[Dataset records]:
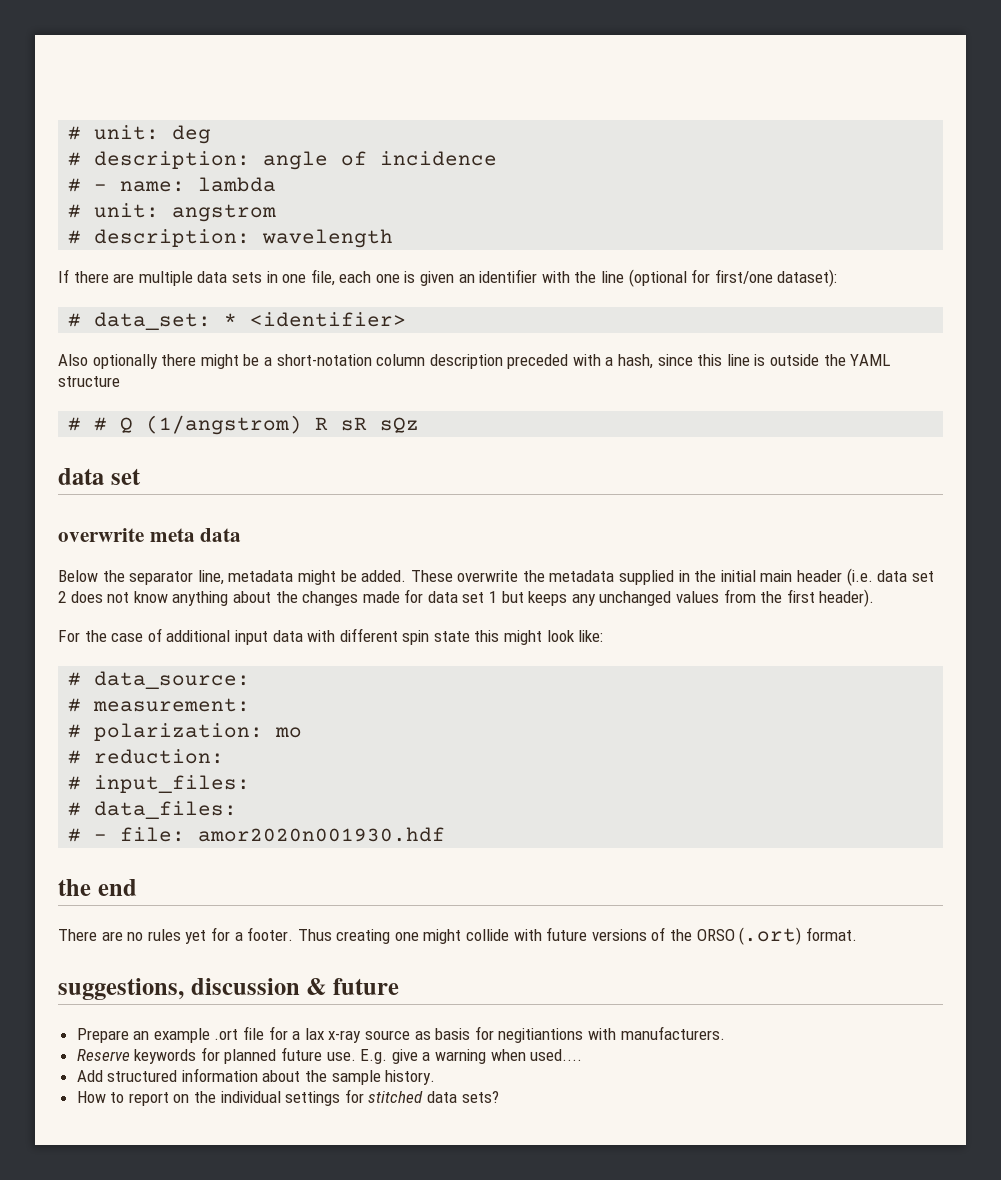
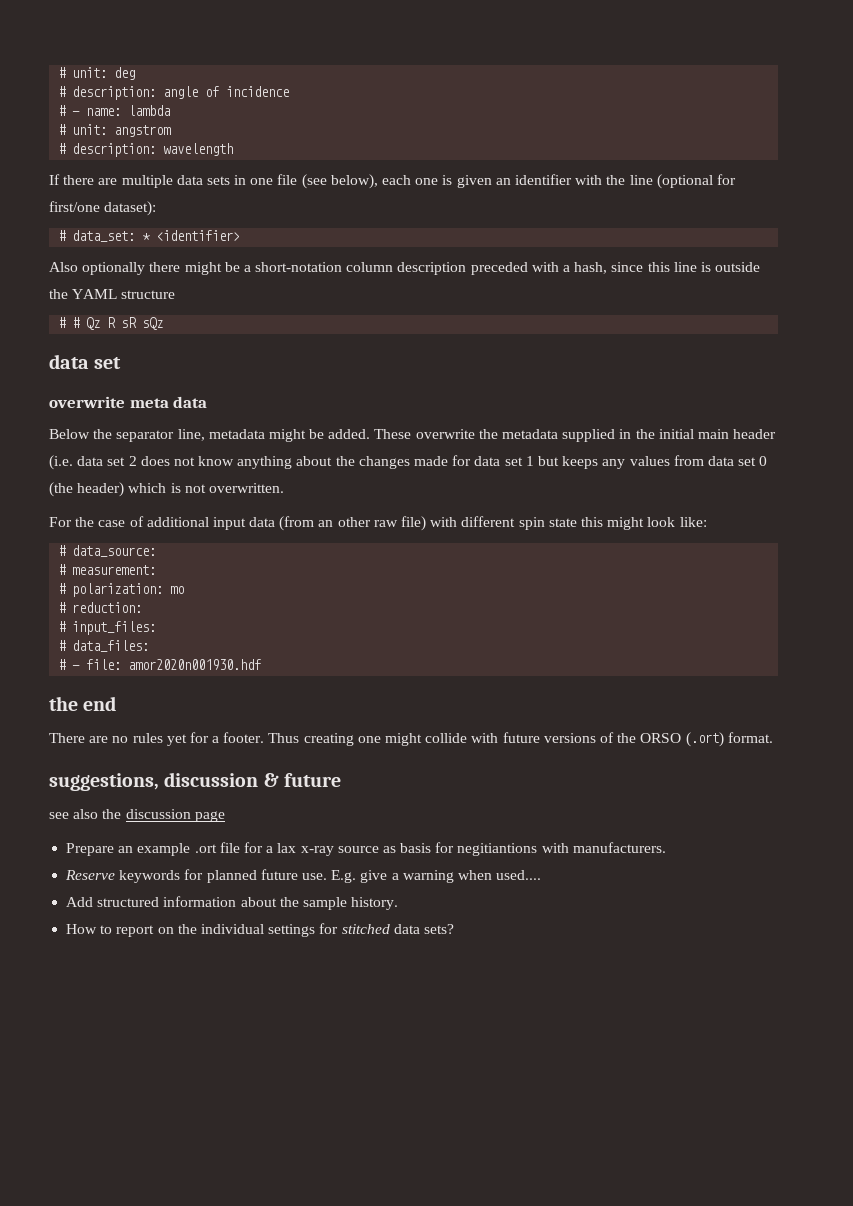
- If there are multiple data sets in one file, each one is given an identifier with the line (optional for first/one dataset):
+ If there are multiple data sets in one file (see below), each one is given an identifier with the line (optional for first/one dataset):
- # # Q (1/angstrom) R sR sQz
+ # # Qz R sR sQz
- These overwrite the metadata supplied in the initial main header (i.e. data set 2 does not know anything about the changes made for data set 1 but keeps any unchanged values from the first header).
+ These overwrite the metadata supplied in the initial main header (i.e. data set 2 does not know anything about the changes made for data set 1 but keeps any values from data set 0 (the header) which is not overwritten.
- For the case of additional input data with different spin state this might look like:
+ For the case of additional input data (from an other raw file) with different spin state this might look like:
+ see also the discussion page

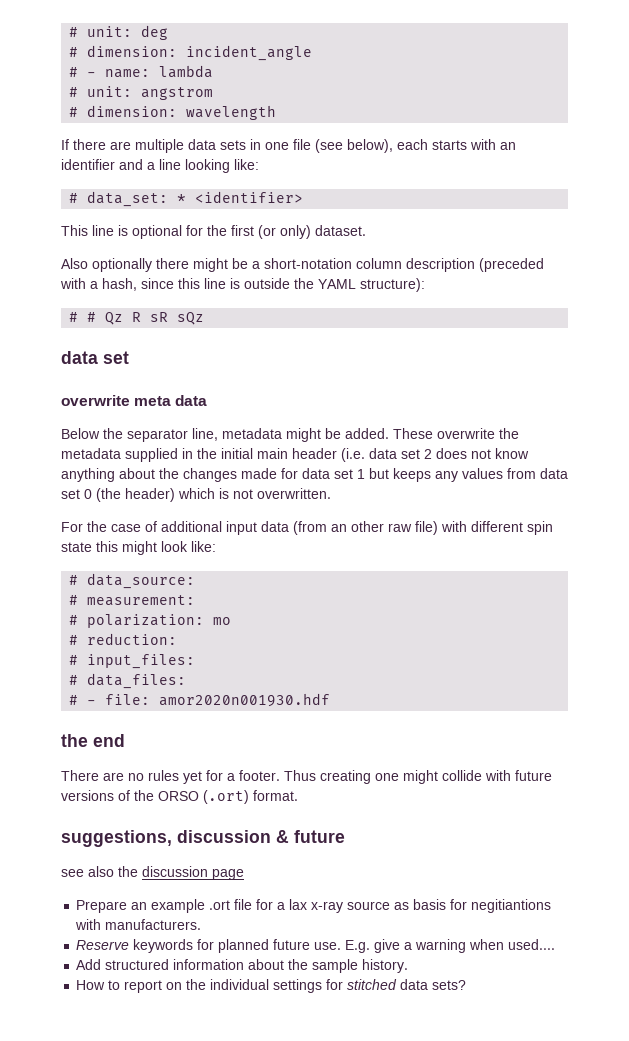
- # description: angle of incidence
+ # dimension: incident_angle
- # description: wavelength
+ # dimension: wavelength
- If there are multiple data sets in one file (see below), each one is given an identifier with the line (optional for first/one dataset):
+ If there are multiple data sets in one file (see below), each starts with an identifier and a line looking like:
  # data_set: * <identifier>
+ This line is optional for the first (or only) dataset.
- Also optionally there might be a short-notation column description preceded with a hash, since this line is outside the YAML structure
+ Also optionally there might be a short-notation column description (preceded with a hash, since this line is outside the YAML structure):

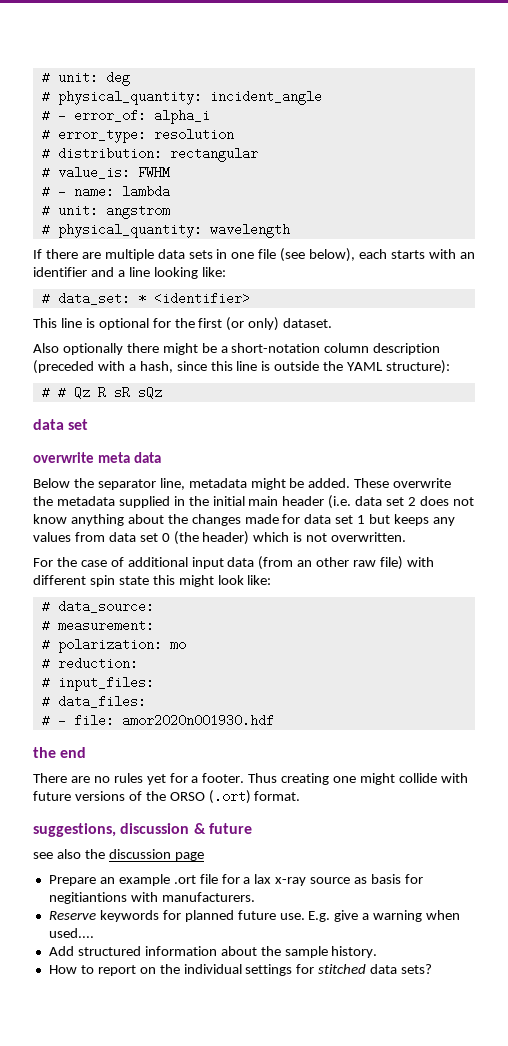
- # dimension: incident_angle
+ # physical_quantity: incident_angle
+ # - error_of: alpha_i
+ # error_type: resolution
+ # distribution: rectangular
+ # value_is: FWHM
- # dimension: wavelength
+ # physical_quantity: wavelength

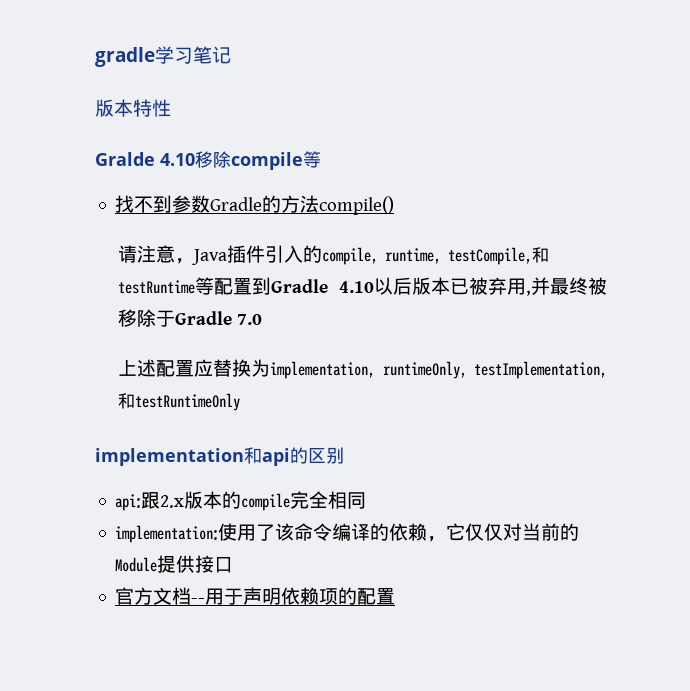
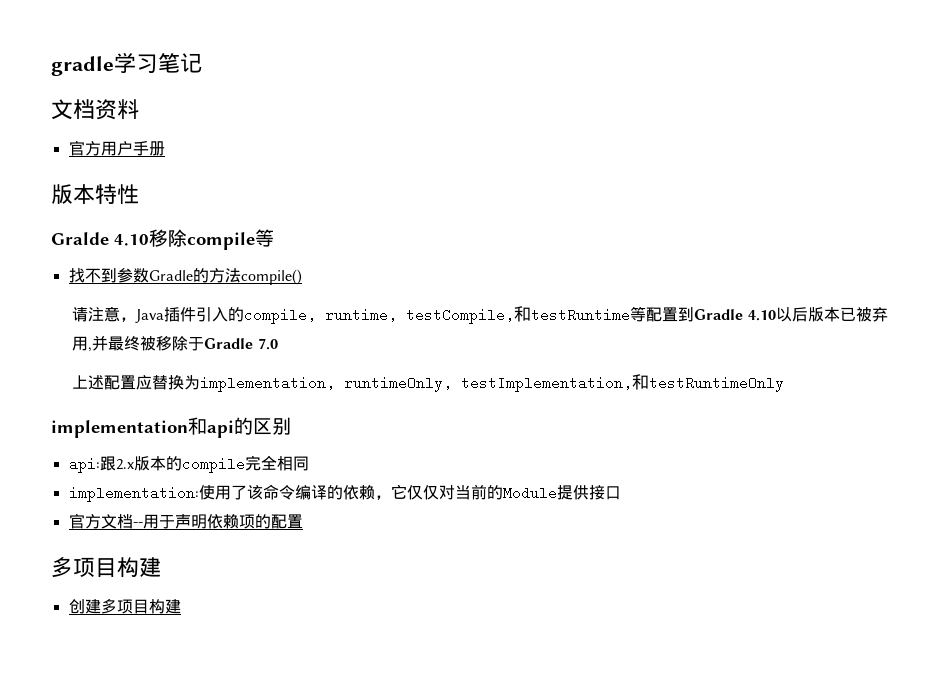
+ 文档资料
+ 官方用户手册
  官方文档--用于声明依赖项的配置
+ 多项目构建
+ 创建多项目构建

[Work instructions]: Check each line of the records for the string "input" and copy those that have it.

[Answer area]:
- For the case of additional input data with different spin state this might look like:
+ For the case of additional input data (from an other raw file) with different spin state this might look like:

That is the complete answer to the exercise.